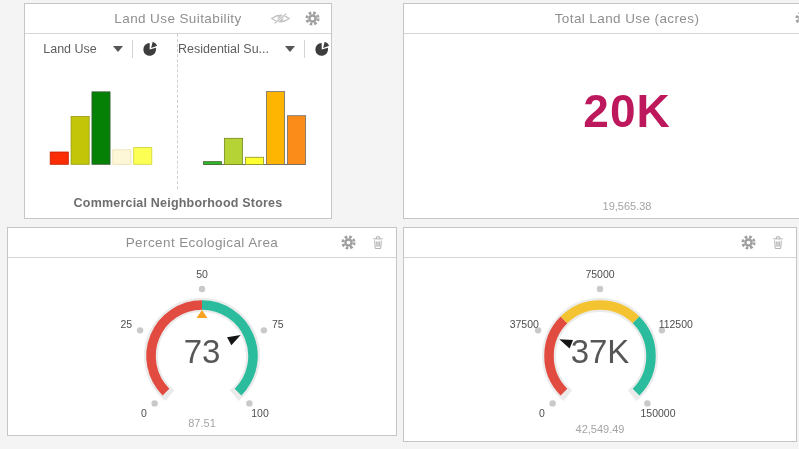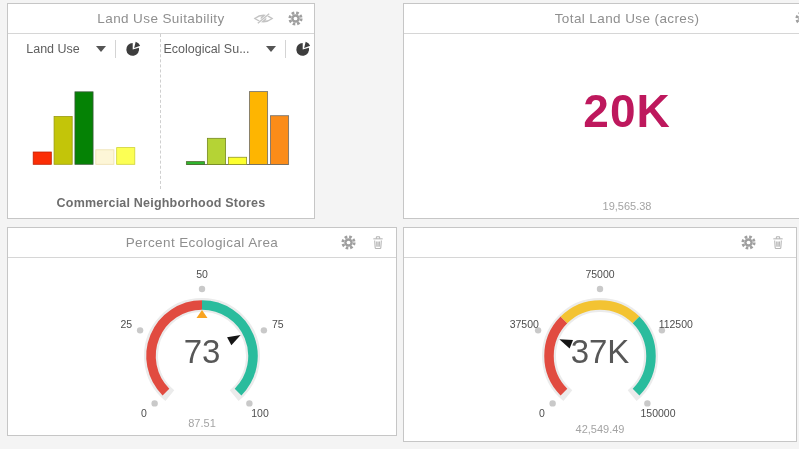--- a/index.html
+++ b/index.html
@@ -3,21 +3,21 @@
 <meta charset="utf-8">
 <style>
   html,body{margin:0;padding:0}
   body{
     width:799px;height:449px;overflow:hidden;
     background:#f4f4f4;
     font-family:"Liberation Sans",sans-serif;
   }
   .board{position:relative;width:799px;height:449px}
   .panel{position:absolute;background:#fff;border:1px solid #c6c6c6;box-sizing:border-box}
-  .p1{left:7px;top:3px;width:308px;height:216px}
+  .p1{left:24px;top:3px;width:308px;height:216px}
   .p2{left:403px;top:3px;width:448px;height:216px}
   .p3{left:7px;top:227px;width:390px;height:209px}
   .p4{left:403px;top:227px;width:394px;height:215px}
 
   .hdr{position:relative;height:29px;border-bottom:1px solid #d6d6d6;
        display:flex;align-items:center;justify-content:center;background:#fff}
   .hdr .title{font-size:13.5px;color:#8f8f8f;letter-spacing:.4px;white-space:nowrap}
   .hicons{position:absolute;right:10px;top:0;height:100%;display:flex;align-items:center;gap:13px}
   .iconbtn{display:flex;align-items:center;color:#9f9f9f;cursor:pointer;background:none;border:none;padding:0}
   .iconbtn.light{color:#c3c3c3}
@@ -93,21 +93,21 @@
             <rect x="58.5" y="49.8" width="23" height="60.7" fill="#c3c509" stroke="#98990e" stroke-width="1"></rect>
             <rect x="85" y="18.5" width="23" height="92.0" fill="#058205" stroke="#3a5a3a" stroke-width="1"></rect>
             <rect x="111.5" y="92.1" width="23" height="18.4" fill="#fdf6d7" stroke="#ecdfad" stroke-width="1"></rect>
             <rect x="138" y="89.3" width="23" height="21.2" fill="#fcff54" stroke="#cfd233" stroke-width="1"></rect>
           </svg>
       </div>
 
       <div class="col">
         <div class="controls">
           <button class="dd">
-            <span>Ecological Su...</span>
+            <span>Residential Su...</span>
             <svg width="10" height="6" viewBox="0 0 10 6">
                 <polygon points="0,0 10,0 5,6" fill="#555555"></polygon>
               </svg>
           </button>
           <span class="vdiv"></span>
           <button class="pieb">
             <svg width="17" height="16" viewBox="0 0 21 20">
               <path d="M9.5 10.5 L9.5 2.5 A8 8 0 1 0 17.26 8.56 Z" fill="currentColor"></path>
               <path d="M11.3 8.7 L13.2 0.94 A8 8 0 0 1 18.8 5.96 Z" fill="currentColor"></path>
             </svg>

··········

What is required - Will you restate every entry word for word and omit the images?

Answer section -
--- a/index.html
+++ b/index.html
@@ -3,21 +3,21 @@
 <meta charset="utf-8">
 <style>
   html,body{margin:0;padding:0}
   body{
     width:799px;height:449px;overflow:hidden;
     background:#f4f4f4;
     font-family:"Liberation Sans",sans-serif;
   }
   .board{position:relative;width:799px;height:449px}
   .panel{position:absolute;background:#fff;border:1px solid #c6c6c6;box-sizing:border-box}
-  .p1{left:7px;top:3px;width:308px;height:216px}
+  .p1{left:24px;top:3px;width:308px;height:216px}
   .p2{left:403px;top:3px;width:448px;height:216px}
   .p3{left:7px;top:227px;width:390px;height:209px}
   .p4{left:403px;top:227px;width:394px;height:215px}
 
   .hdr{position:relative;height:29px;border-bottom:1px solid #d6d6d6;
        display:flex;align-items:center;justify-content:center;background:#fff}
   .hdr .title{font-size:13.5px;color:#8f8f8f;letter-spacing:.4px;white-space:nowrap}
   .hicons{position:absolute;right:10px;top:0;height:100%;display:flex;align-items:center;gap:13px}
   .iconbtn{display:flex;align-items:center;color:#9f9f9f;cursor:pointer;background:none;border:none;padding:0}
   .iconbtn.light{color:#c3c3c3}
@@ -93,21 +93,21 @@
             <rect x="58.5" y="49.8" width="23" height="60.7" fill="#c3c509" stroke="#98990e" stroke-width="1"></rect>
             <rect x="85" y="18.5" width="23" height="92.0" fill="#058205" stroke="#3a5a3a" stroke-width="1"></rect>
             <rect x="111.5" y="92.1" width="23" height="18.4" fill="#fdf6d7" stroke="#ecdfad" stroke-width="1"></rect>
             <rect x="138" y="89.3" width="23" height="21.2" fill="#fcff54" stroke="#cfd233" stroke-width="1"></rect>
           </svg>
       </div>
 
       <div class="col">
         <div class="controls">
           <button class="dd">
-            <span>Ecological Su...</span>
+            <span>Residential Su...</span>
             <svg width="10" height="6" viewBox="0 0 10 6">
                 <polygon points="0,0 10,0 5,6" fill="#555555"></polygon>
               </svg>
           </button>
           <span class="vdiv"></span>
           <button class="pieb">
             <svg width="17" height="16" viewBox="0 0 21 20">
               <path d="M9.5 10.5 L9.5 2.5 A8 8 0 1 0 17.26 8.56 Z" fill="currentColor"></path>
               <path d="M11.3 8.7 L13.2 0.94 A8 8 0 0 1 18.8 5.96 Z" fill="currentColor"></path>
             </svg>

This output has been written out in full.